La direction générale de l'administration et de la fonction publique (DGAFP), responsable du programme 148 « Fonction publique », est chargée de piloter de nombreux chantiers transversaux en matière de ressources humaines , dont les conférences de perspectives salariales, le développement de l'apprentissage ou encore la réforme de la haute fonction publique. Elle ne constitue toutefois pas encore, au regard des ambitions affichées, la « direction des ressources humaines » de l'État : les secrétariats généraux des ministères ainsi que les services de ressources humaines au sein même des administrations conservent un rôle de premier plan en la matière. De plus, les emplois et les dépenses de personnel de la DGAFP sont portés sur le programme 368, dédié à la conduite et au pilotage de la transformation et de la fonction publiques.

Le programme 148 porte seulement une partie des crédits dédiés à la formation, à la mobilité ou aux prestations d'actions sociales à destination des agents publics, le poids de ces actions dans la mission étant inégal. Il existe également deux subventions pour charges de service public au profit des opérateurs de la mission :

- celle allouée à l'Institut national du service public (INSP) 55 ( * ) devrait légèrement augmenter en 2023 , passant de 38,4 millions d'euros en loi de finances initiale pour 2022 à 39,1 millions d'euros, pour un schéma d'emploi nul.
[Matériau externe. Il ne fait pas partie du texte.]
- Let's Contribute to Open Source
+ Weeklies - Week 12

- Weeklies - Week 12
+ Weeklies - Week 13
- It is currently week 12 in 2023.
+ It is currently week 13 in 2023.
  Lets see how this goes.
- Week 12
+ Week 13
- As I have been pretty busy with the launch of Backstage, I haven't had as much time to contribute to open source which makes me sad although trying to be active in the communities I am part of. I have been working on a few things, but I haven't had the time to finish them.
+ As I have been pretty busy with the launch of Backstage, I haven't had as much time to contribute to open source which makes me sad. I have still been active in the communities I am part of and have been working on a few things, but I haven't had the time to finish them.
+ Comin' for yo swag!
Les rapporteurs spéciaux notent toutefois que le contrat d'objectifs et de performance qui devait accompagner les arbitrages finaux sur l'INSP 56 ( * ) n'a pas encore été finalisé ;

- celle allouée aux cinq instituts régionaux d'administration (IRA) augmenterait plus significativement, passant de 40,1 millions d'euros à 42 millions d'euros en 2023 . Le plafond d'emplois est stable, avec une augmentation de 5 ETP. Le contrat d'objectifs et de performance des IRA, qui couvrait la période 2020-2022, doit être prolongé d'une année, avant sa renégociation.


* 51 Commission d'enquête sur l'influence croissante des cabinets de conseil privés sur les politiques publiques .

* 52 Circulaire du Premier ministre n° 6329/SG du 19 janvier 2022.

* 53 Le dossier législatif de la proposition de loi est consultable en ligne .

* 54 Recommandation n° 4 des rapporteurs spéciaux dans le cadre du rapport précité sur le projet de loi de règlement et d'approbation des comptes pour l'année 2021.

* 55 Issu de la réforme de l'École nationale d'administration, effective au 1 er janvier 2022.

* 56 Une commission, présidée par M. Jean Bassères et installée le 16 juin 2021, a formulé des propositions au mois de novembre dernier afin de définir les futures missions de l'Institut national du service public.